22.ゲーム制作をしてみたかった
「これは疲れる」
話は数日前に遡る
魔道具を使ったゲームが最近話題になっていた。
前世と同じく本体とソフトだが、もちろんどちらも魔道具である。
なんでも新しい本体の魔道具が発売され、対応するソフトの魔道具が次々と発売されているらしい。
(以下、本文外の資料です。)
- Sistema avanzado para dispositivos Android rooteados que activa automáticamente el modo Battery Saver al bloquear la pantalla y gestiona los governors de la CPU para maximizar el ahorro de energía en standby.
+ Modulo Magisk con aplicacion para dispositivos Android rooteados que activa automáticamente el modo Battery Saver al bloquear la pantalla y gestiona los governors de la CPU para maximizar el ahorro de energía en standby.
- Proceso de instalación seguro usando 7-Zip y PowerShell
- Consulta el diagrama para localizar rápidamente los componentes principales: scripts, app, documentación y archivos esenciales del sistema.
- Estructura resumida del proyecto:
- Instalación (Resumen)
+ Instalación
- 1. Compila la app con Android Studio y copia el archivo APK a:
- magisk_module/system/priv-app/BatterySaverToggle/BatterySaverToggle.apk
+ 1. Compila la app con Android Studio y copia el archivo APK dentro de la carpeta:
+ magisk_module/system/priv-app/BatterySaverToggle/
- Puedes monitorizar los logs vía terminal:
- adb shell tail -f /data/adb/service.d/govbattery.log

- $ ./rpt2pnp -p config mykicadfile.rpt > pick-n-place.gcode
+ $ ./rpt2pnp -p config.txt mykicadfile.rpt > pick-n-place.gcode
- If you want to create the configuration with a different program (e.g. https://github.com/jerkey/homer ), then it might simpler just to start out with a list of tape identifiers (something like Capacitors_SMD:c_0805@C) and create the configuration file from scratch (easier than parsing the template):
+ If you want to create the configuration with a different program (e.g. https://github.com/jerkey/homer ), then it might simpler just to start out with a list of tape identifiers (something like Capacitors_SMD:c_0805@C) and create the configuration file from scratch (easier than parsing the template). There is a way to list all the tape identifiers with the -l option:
ゲーム制作を一度してみたかった祐一はある一つのソフトに目をつけて開発に参加した。
ゲーム自体はシンプルなRPGで既にストーリー、キャラクター、システムと出来上がっていた。
これに「アクセント」を付けるのが今回の仕事だった。
隠しダンジョンや隠しアイテム、周回要素など楽しめる機能を次々と追加していった。
当初は楽しかった。そう、当初は。
話は戻る。
「これは疲れる」
「なんでこのゲームはバグが多くてゲームバランスが悪いんだ」
ここに来て祐一は後悔した。
流行に乗って発売を急ぐ余り、基本の部分が疎かになっていたのだ。
セリフの誤字、ストーリー進行不能バグ、序盤から理不尽な強さの敵。
目につく所からとにかく修正、修正、修正。
整魔士である祐一にとってはバグの修正は慣れている。
「これでストーリーがダメだったら破綻していたな」
「まぁ、修正すれば十分に楽しめるゲームになる」
それからもバグとの闘いとブラッシュアップを同時並行で進めていった。
それから更に月日が流れ・・・
「遂にこの日が来たか!」
「そういえば今日はご主人様が制作されたゲームの発売日だったですね」
「制作のお手伝いをした感じだけどね」
ゲームはプロンテラ商会から事前に届いている。
関係者への事前配布らしいが、律義に発売日まで待っていたのだ。
魔道具をセットして早速ゲームをプレイしてみる。
ストーリーの展開が分っている筈だが楽しい。
「この中ボス、始めはHPの桁が1つ多かったんだよ」
「これは買値と売値が逆になっていた武器だな」
「ここは壁なのにすり抜けられるバグがあったな」
苦労した分、製品となって世に出回る喜びを味わう祐一。
「ご主人様、夢中ですね」
「ああ、今日は徹夜で攻略するぞ!」
「ふふっ、夜食を用意しておきますね」
んっ、今ティオが笑った様な気がしたが。
振り向いた先のティオはいつもの表情だった。
「おっと、油断できない場面だった」
直ぐに祐一の目線と意識は魔道具に引き戻された。